This is the third challenge. Difficulty level is set to moderate and we need to find three flags.
The first thing I did was click on Micro-CMS Changelog. What it mentioned is "users need to be an admin to add or edit pages now." When I tried to edit, it took me to the login page. Ofcourse, no credentials were provided and we have to find a way around this. This is where the SQL injection could come in handy. I tried with very simple case of SQL injection
abc' OR '1' = '1 with some random password abc. This gave an error: "invalid password".

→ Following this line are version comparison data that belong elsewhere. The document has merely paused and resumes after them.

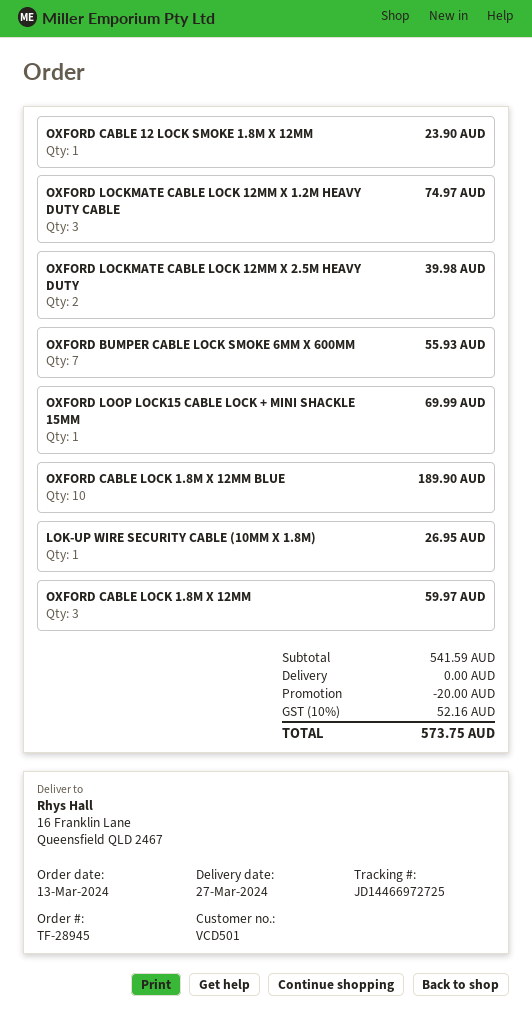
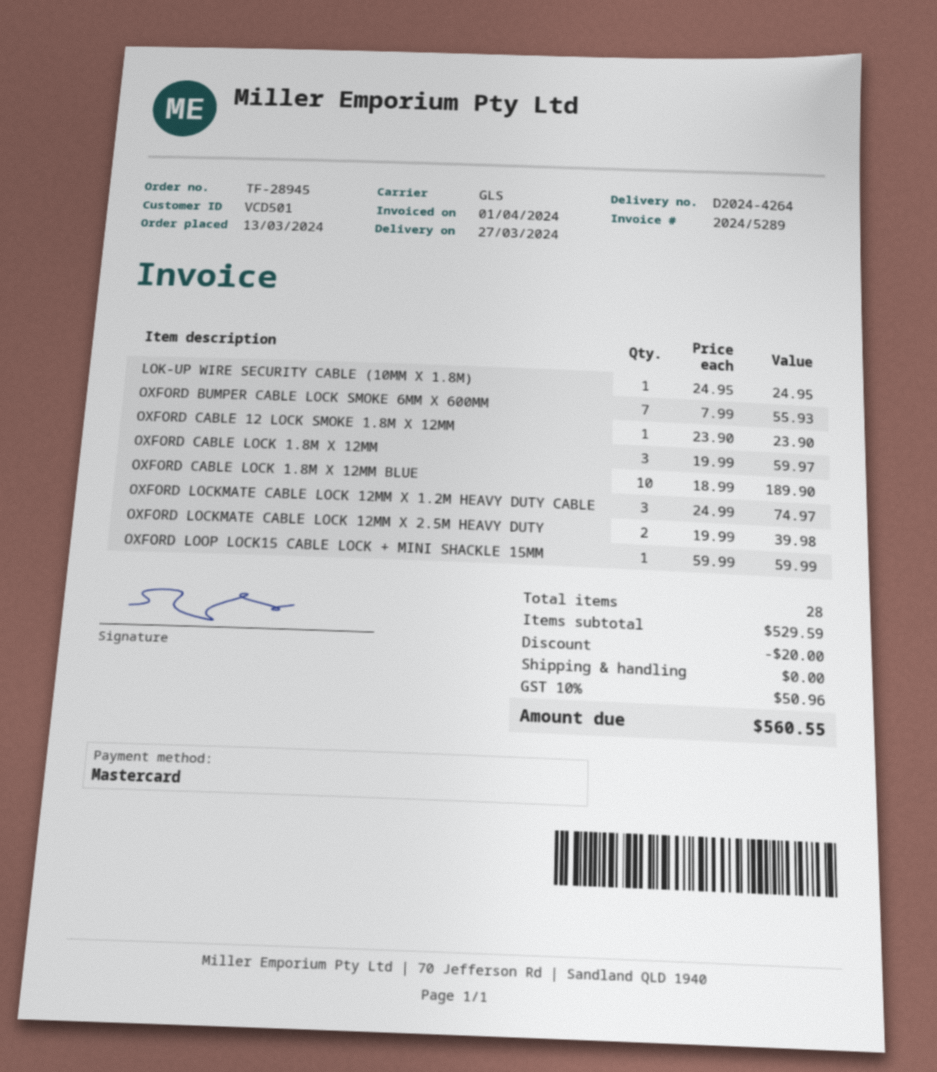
OXFORD LOOP LOCK15 CABLE LOCK + MINI SHACKLE 15MM: 1 for 69.99 -> 1 for 59.99
LOK-UP WIRE SECURITY CABLE (10MM X 1.8M): 1 for 26.95 -> 1 for 24.95
subtotal: 541.59 -> 529.59
tax: 10% = 52.16 -> 10% = 50.96
total: 573.75 -> 560.55

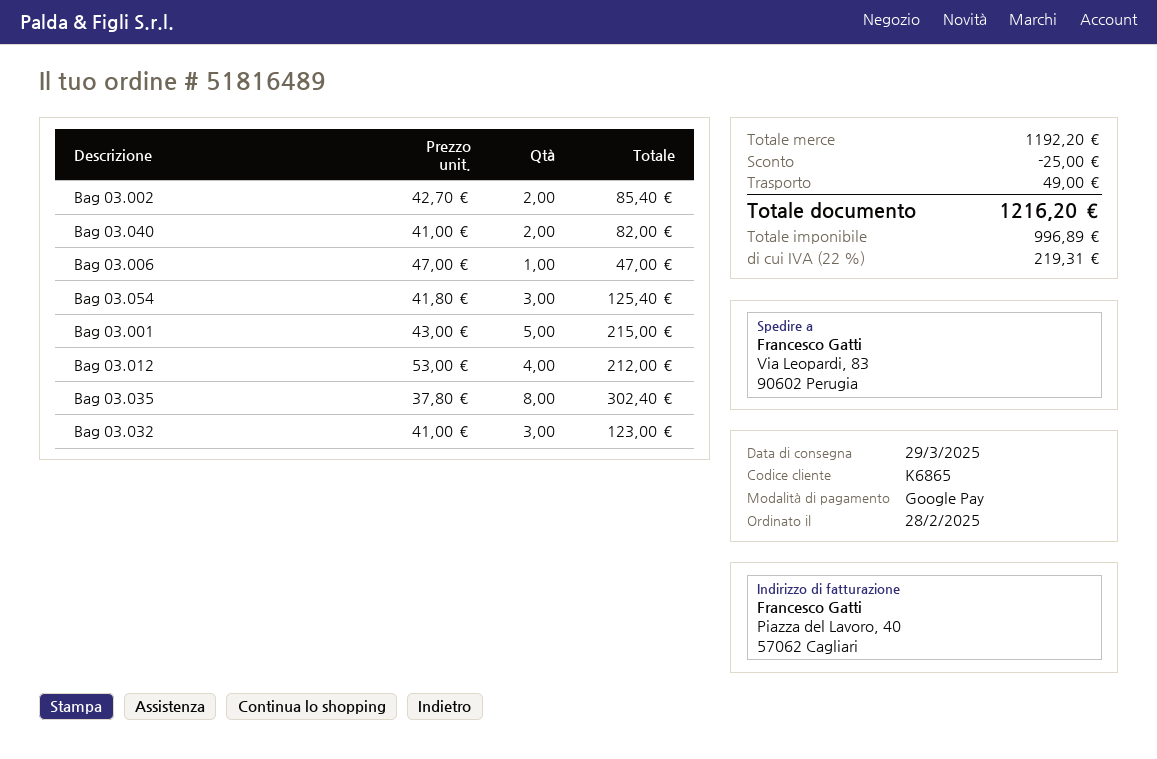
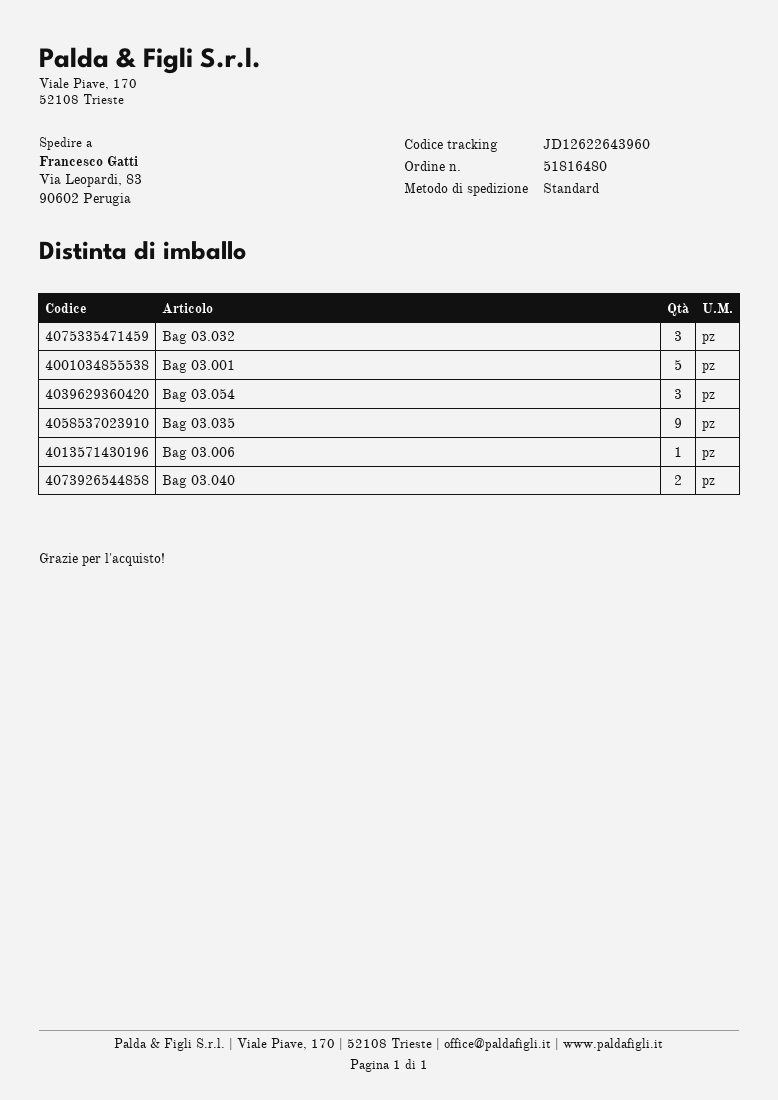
order number: 51816489 -> 51816480
Bag 03.002: 2 -> none
Bag 03.012: 4 -> none
Bag 03.035: 8 -> 9

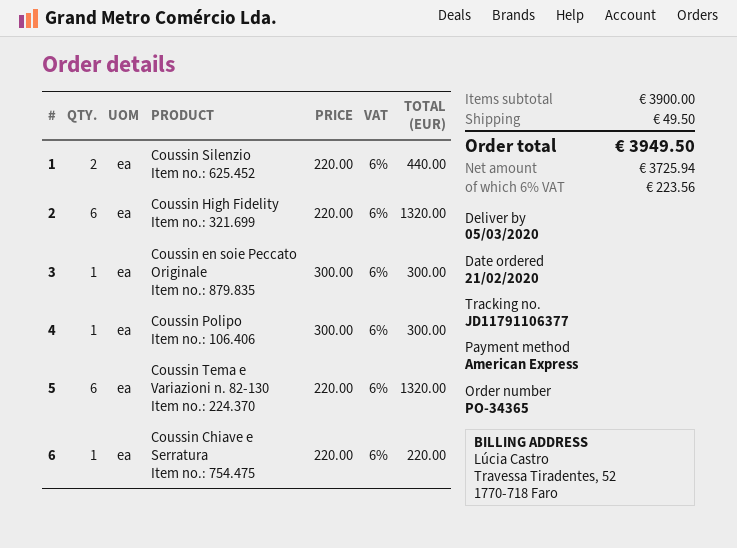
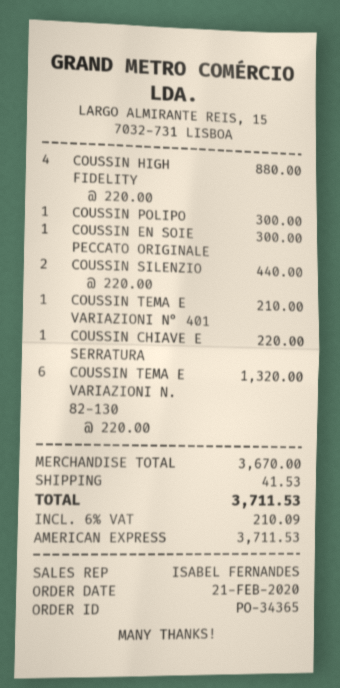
Coussin High Fidelity: 6 x 220.00 = 1320.00 -> 4 x 220.00 = 880.00
COUSSIN TEMA E VARIAZIONI N° 401: none -> 1 x 210.00 = 210.00
subtotal: 3900.00 -> 3670.00
shipping: 49.50 -> 41.53
tax: 6% = 223.56 -> 6% = 210.09
total: 3949.50 -> 3711.53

I looked for the hint at this point of time. First hint was "Regular users can only see public pages". This means to get the flag I need to get through this login page and access page which is not listed in public above. But still I couldn't figure out the mechanism to get through. So took another hint, which was "Getting admin access might require a more perfect union". Here it was the clue. I need to use the union operator to break this system. I tried following
There is private page now listed in the page. When I clicked there... Voila! the flag :D
I also took the last hint even though the things were done. It said
Knowing the password is cool, but there are other approaches that might be easier
abc' OR '1' = '1 with some random password abc. This gave an error: "invalid password".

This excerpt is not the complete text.